Records for the task:
______

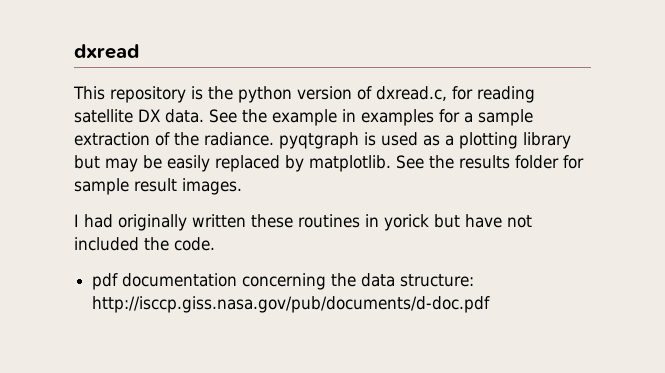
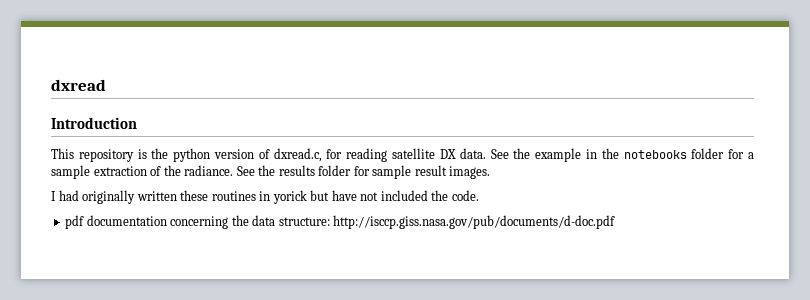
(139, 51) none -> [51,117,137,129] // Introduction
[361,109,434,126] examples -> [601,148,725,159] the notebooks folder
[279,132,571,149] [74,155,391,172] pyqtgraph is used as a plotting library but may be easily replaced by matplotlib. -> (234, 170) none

______

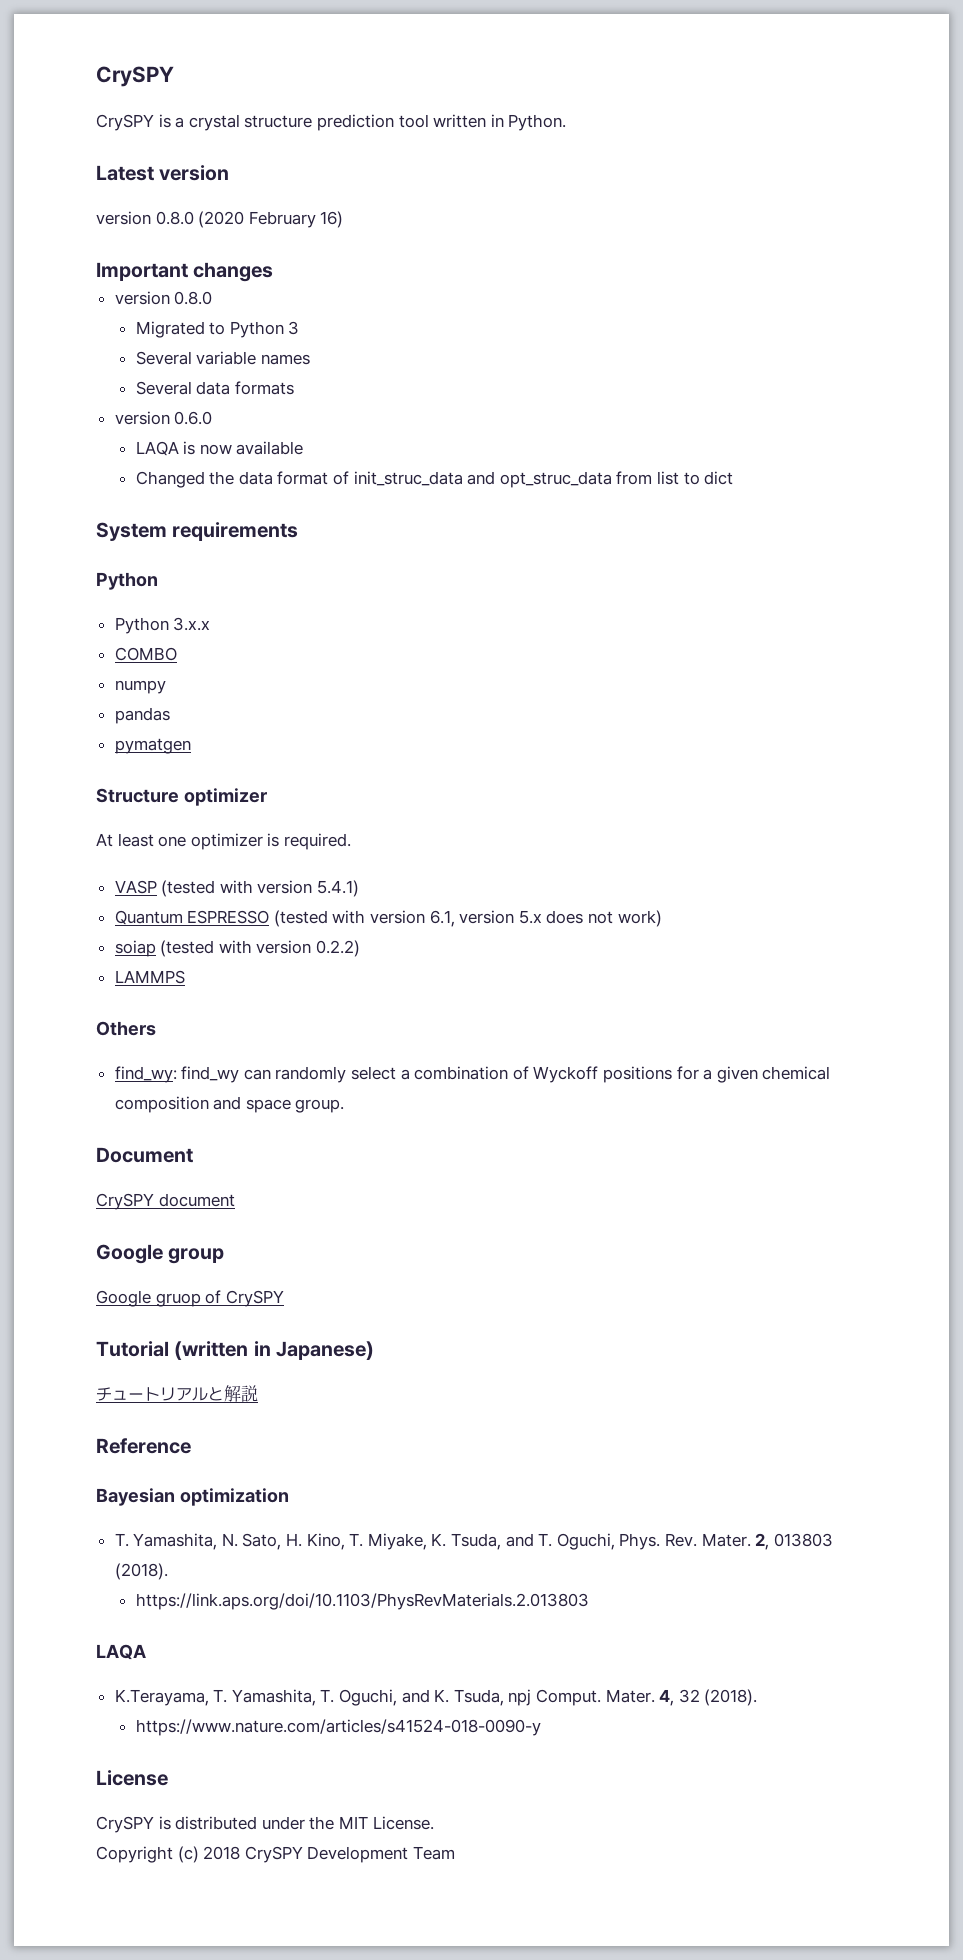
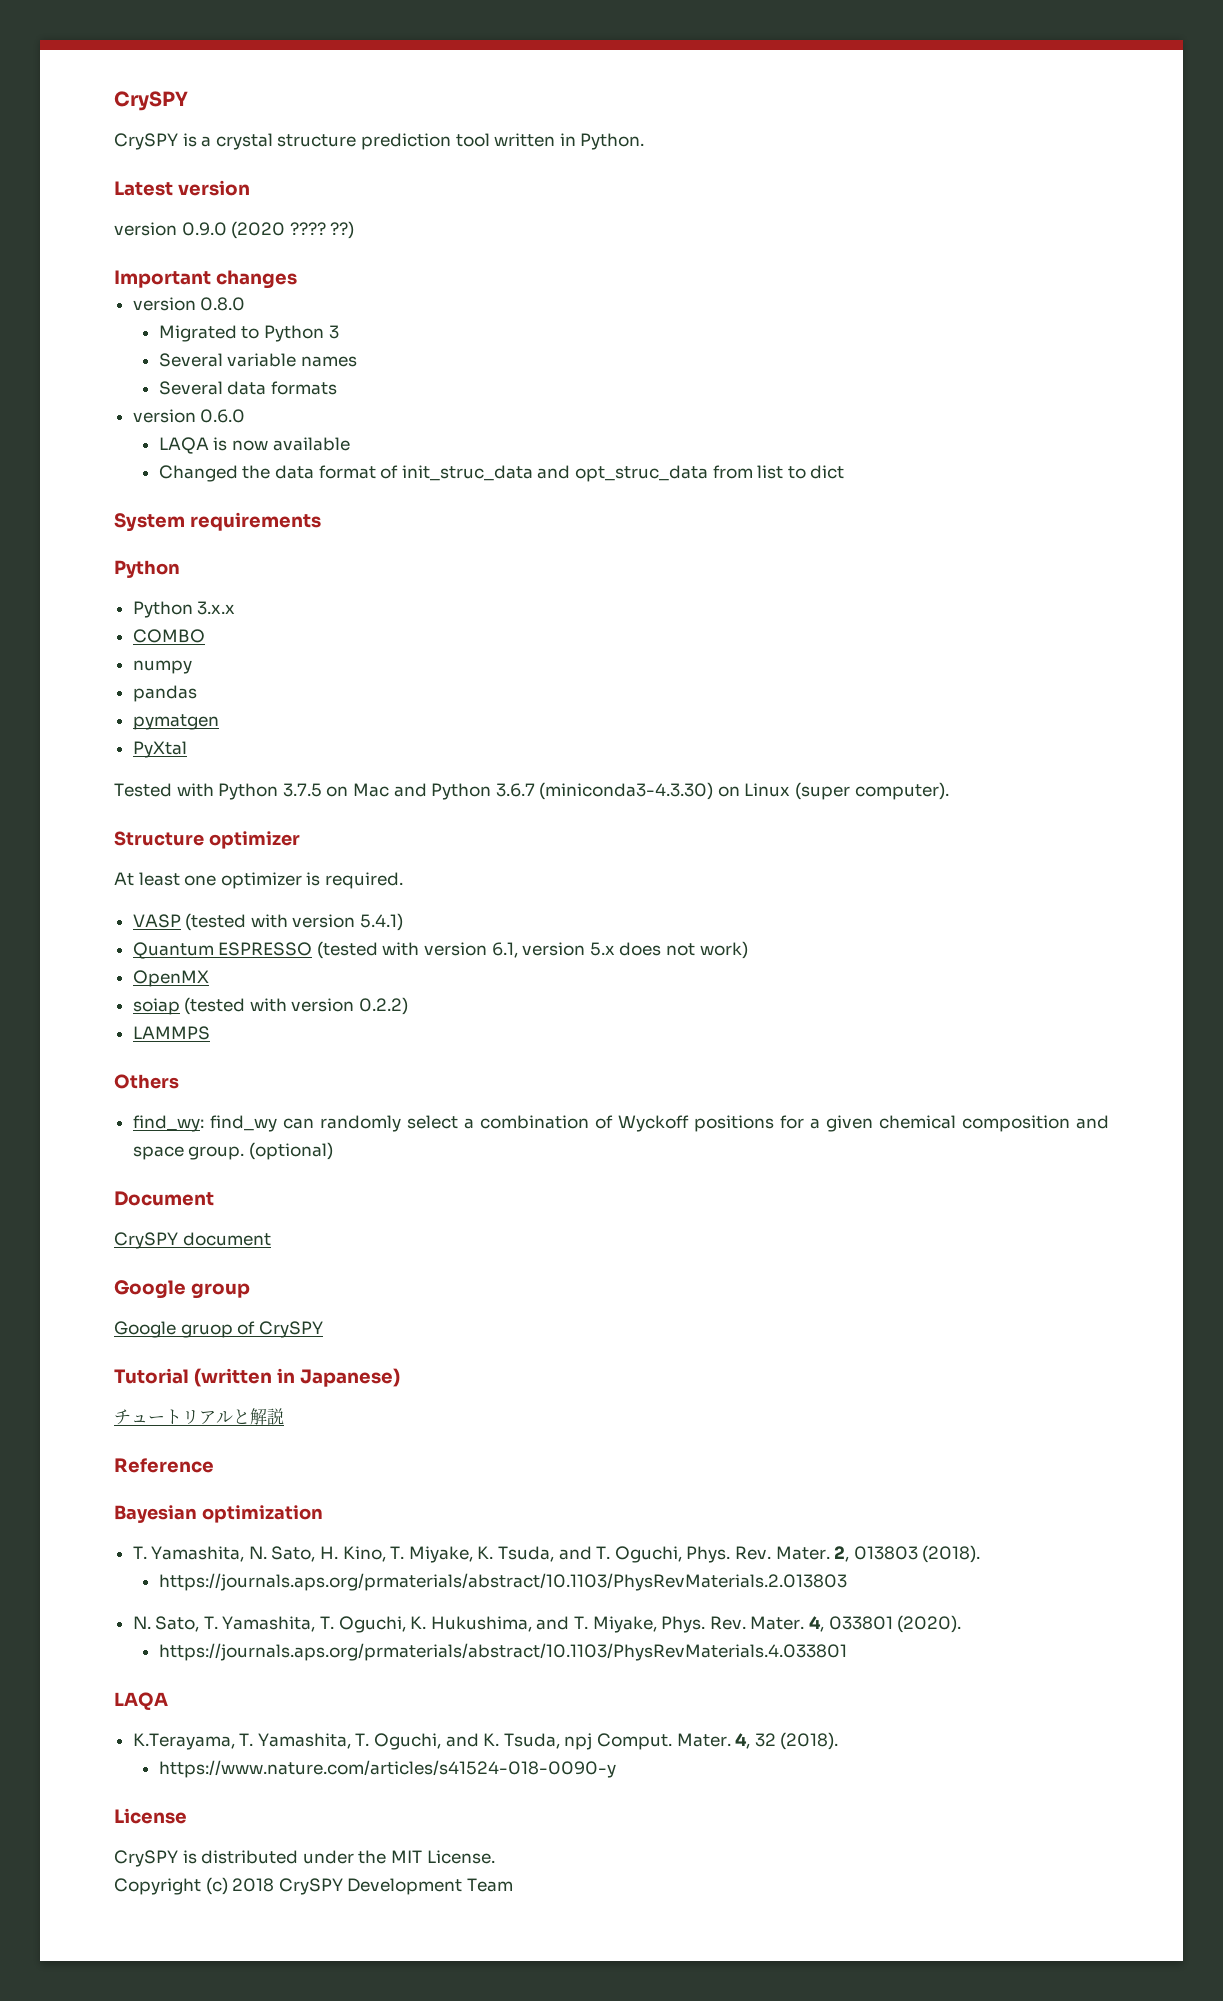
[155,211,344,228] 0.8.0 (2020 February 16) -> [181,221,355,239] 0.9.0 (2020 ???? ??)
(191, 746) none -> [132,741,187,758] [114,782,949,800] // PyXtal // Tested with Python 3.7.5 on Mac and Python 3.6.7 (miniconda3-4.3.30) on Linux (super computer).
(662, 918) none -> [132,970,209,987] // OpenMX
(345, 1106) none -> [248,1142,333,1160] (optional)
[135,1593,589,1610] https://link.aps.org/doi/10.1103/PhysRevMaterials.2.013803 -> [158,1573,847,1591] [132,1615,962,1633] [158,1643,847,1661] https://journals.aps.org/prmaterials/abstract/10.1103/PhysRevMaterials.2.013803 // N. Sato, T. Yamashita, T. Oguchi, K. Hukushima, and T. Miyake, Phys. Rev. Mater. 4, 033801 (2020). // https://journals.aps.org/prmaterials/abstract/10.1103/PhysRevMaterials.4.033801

______

What the exercise asks: In the entries above, find the line with "(139, 51) none" and the line with "[279,132,571,149] [74,155,391,172] pyqtgraph", then set down exactly those two and every line between them, nothing else.

Exercise result:
(139, 51) none -> [51,117,137,129] // Introduction
[361,109,434,126] examples -> [601,148,725,159] the notebooks folder
[279,132,571,149] [74,155,391,172] pyqtgraph is used as a plotting library but may be easily replaced by matplotlib. -> (234, 170) none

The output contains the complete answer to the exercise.